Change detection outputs

....

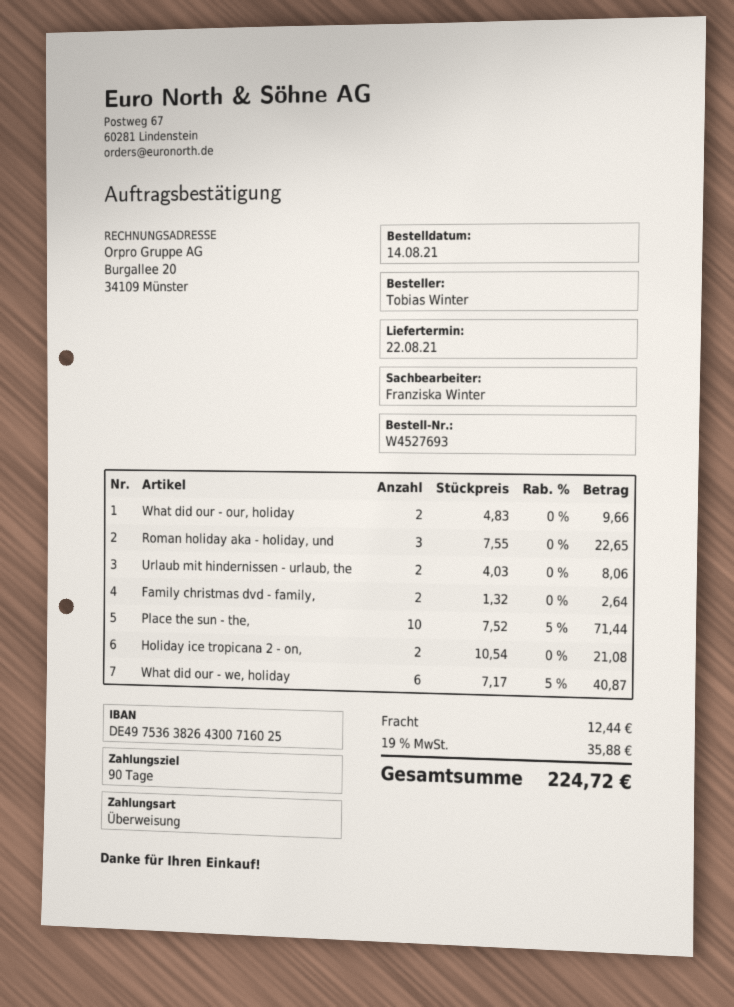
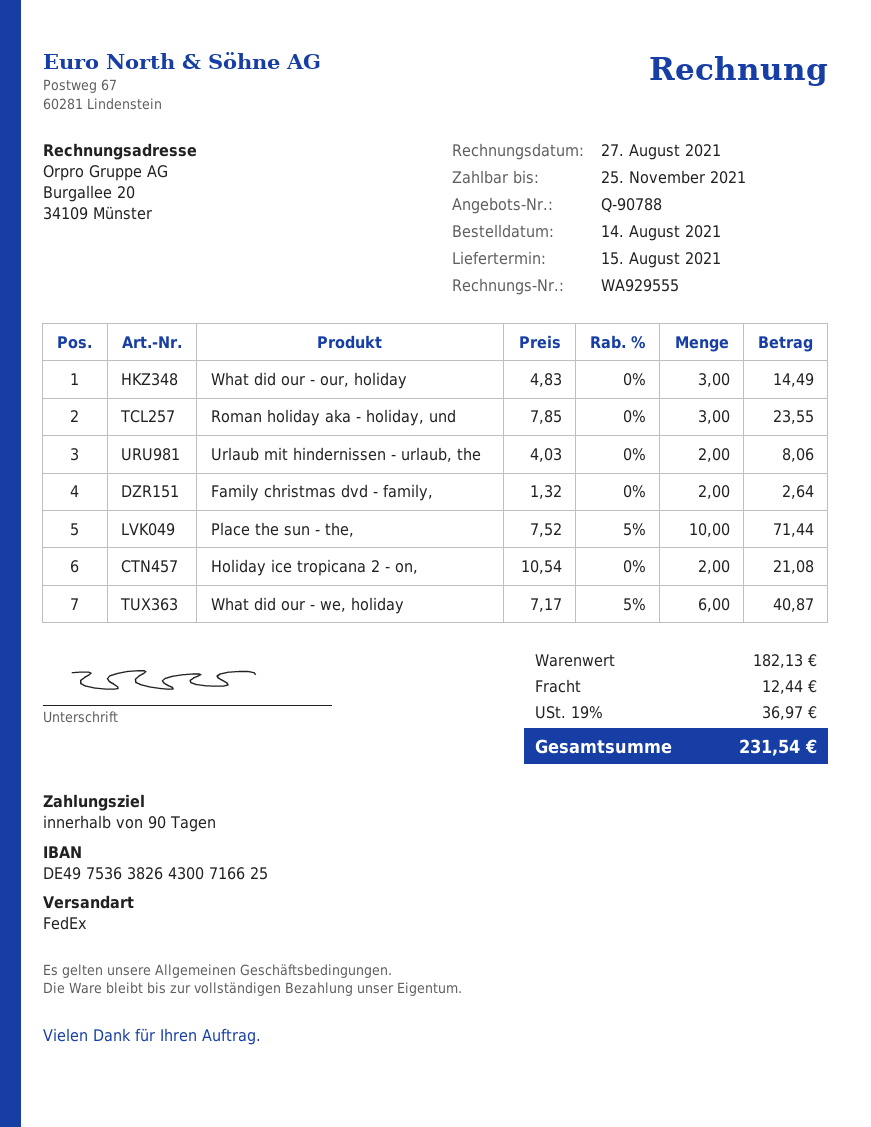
delivery date: 2021-08-22 -> 2021-08-15
bank account: DE49753638264300716025 -> DE49753638264300716625
What did our - our, holiday: 2 x 4.83 = 9.66 -> 3 x 4.83 = 14.49
Roman holiday aka - holiday, und: 3 x 7.55 = 22.65 -> 3 x 7.85 = 23.55
tax: 19% = 35.88 -> 19% = 36.97
total: 224.72 -> 231.54

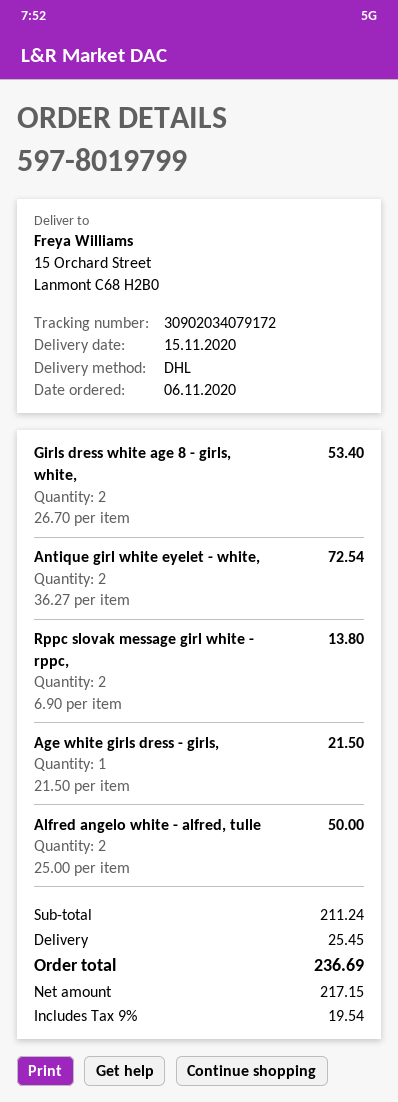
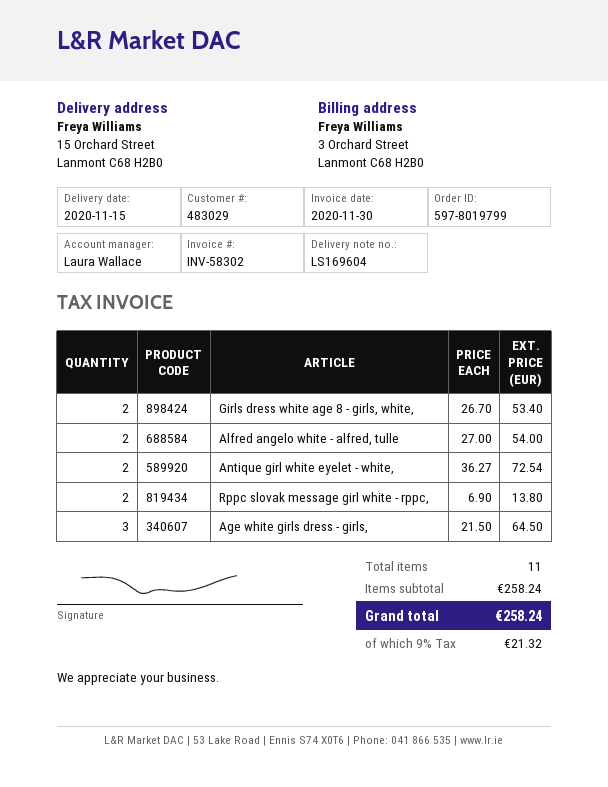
Age white girls dress - girls,: 1 x 21.50 = 21.50 -> 3 x 21.50 = 64.50
Alfred angelo white - alfred, tulle: 2 x 25.00 = 50.00 -> 2 x 27.00 = 54.00
subtotal: 211.24 -> 258.24
shipping: 25.45 -> none
tax: 9% = 19.54 -> 9% = 21.32
total: 236.69 -> 258.24

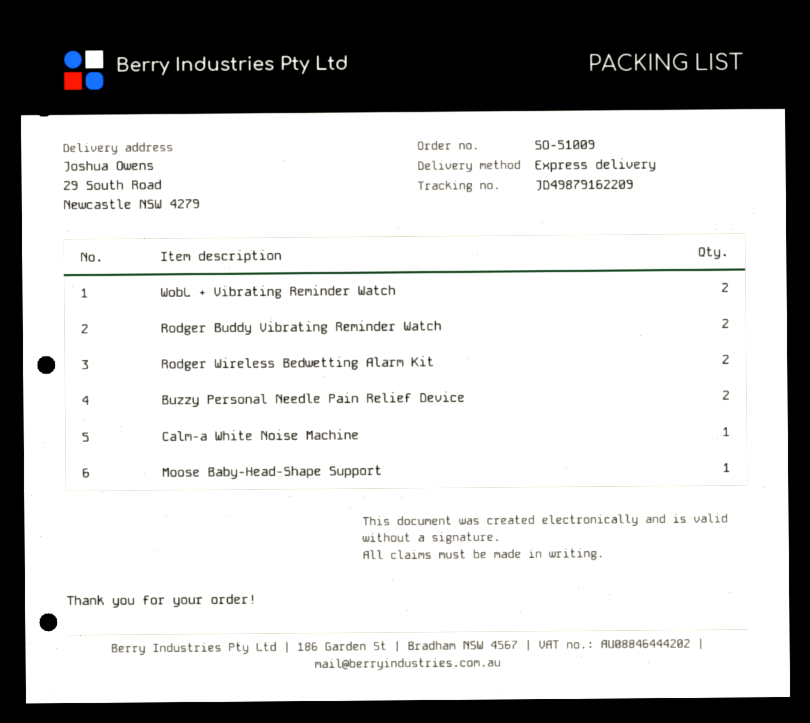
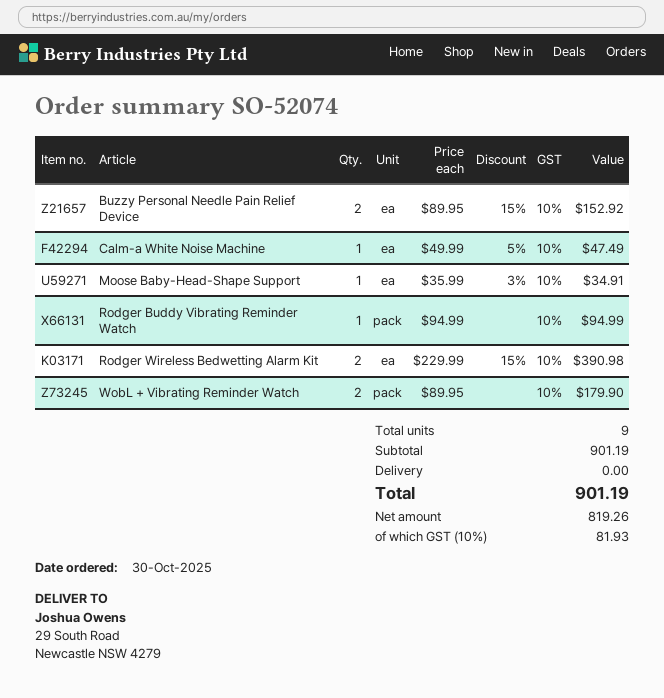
order number: SO-51009 -> SO-52074
Rodger Buddy Vibrating Reminder Watch: 2 -> 1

....

Task
Copy only this, please: the line with "tax: 9% = 19.54 -> 9% = 21.32" and every line after it through the end of the data, with no pictures.

Response box
tax: 9% = 19.54 -> 9% = 21.32
total: 236.69 -> 258.24

order number: SO-51009 -> SO-52074
Rodger Buddy Vibrating Reminder Watch: 2 -> 1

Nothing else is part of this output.